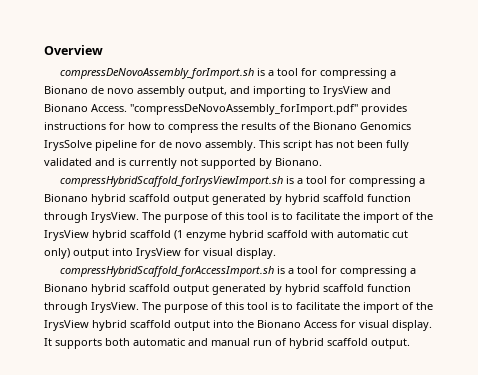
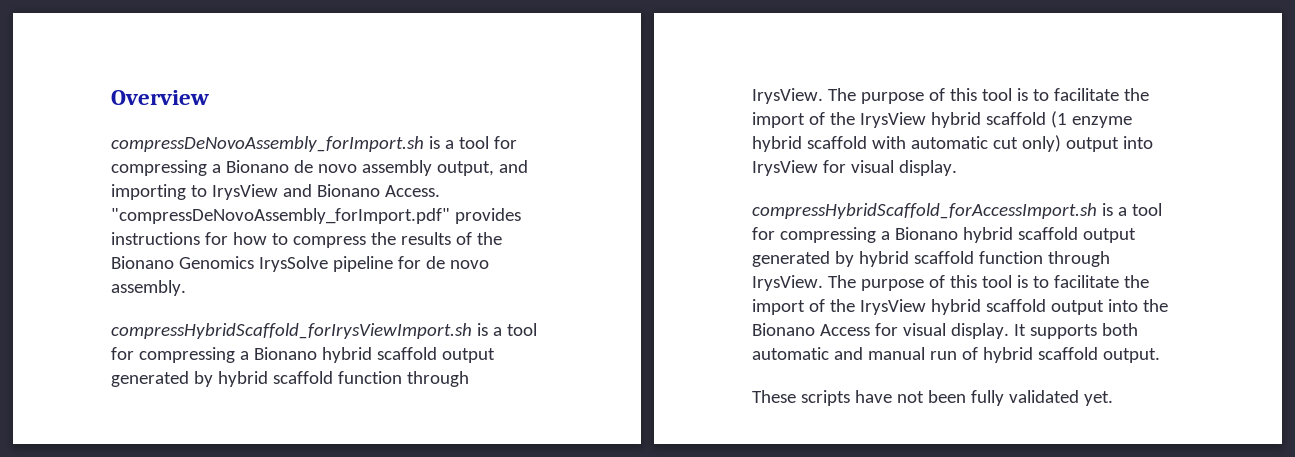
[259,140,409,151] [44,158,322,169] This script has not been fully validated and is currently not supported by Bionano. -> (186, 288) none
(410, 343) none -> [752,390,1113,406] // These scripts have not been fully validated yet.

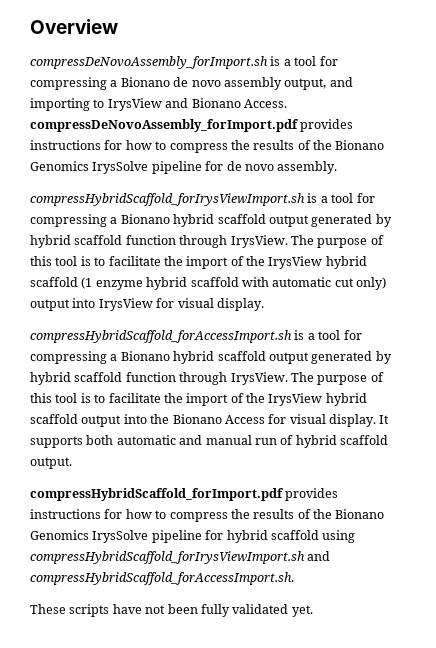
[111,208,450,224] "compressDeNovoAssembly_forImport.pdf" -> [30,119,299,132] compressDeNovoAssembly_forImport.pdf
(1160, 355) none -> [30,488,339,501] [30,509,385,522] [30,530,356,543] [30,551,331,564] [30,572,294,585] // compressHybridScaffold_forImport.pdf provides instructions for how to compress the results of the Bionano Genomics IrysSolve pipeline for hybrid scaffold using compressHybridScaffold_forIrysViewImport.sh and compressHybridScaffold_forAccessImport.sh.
--
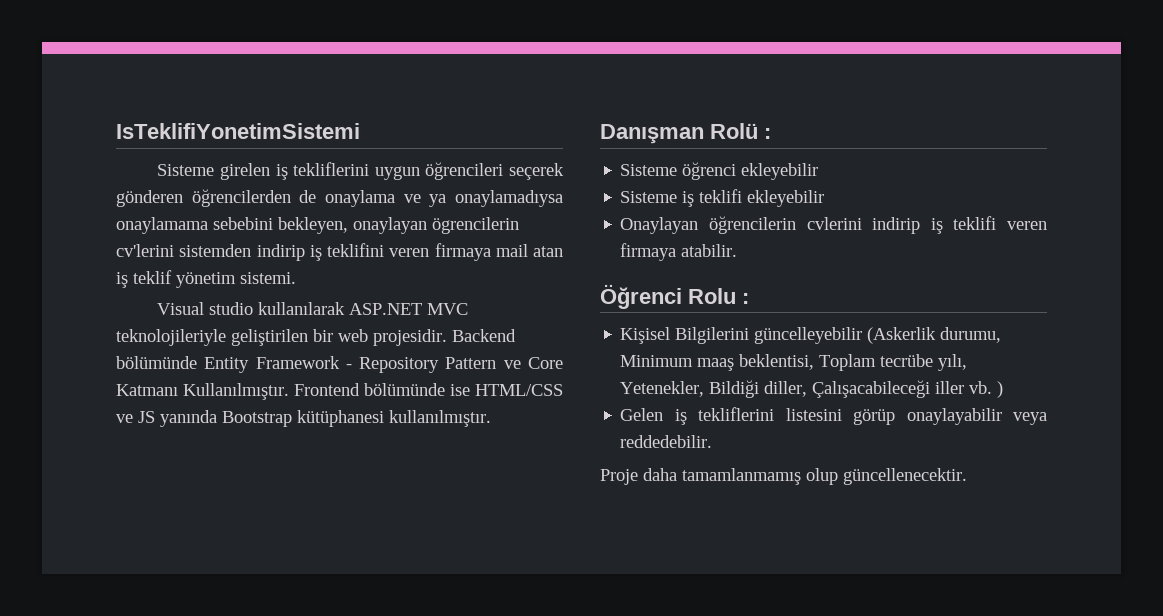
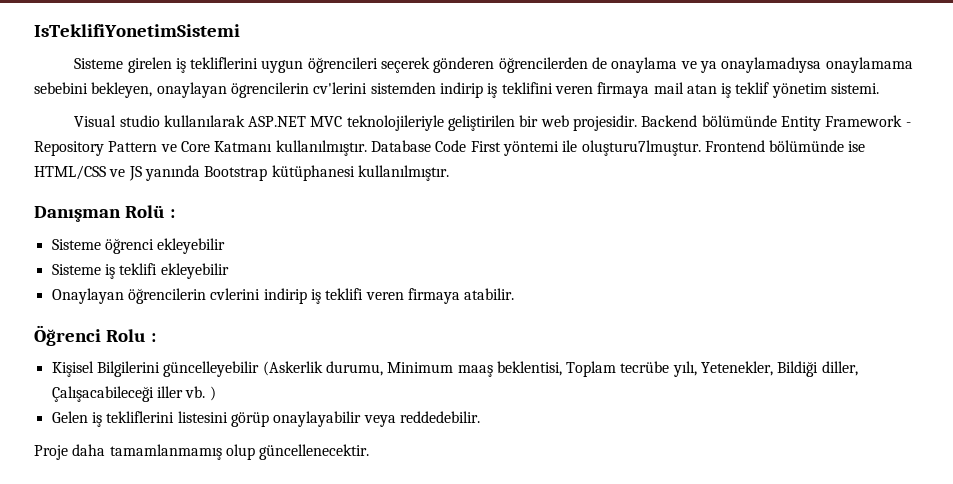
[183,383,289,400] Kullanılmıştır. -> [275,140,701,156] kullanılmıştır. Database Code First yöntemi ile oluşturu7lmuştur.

_Assigned task_
In the listing above, find each line containing "validated" and copy it.

_Output_
[259,140,409,151] [44,158,322,169] This script has not been fully validated and is currently not supported by Bionano. -> (186, 288) none
(410, 343) none -> [752,390,1113,406] // These scripts have not been fully validated yet.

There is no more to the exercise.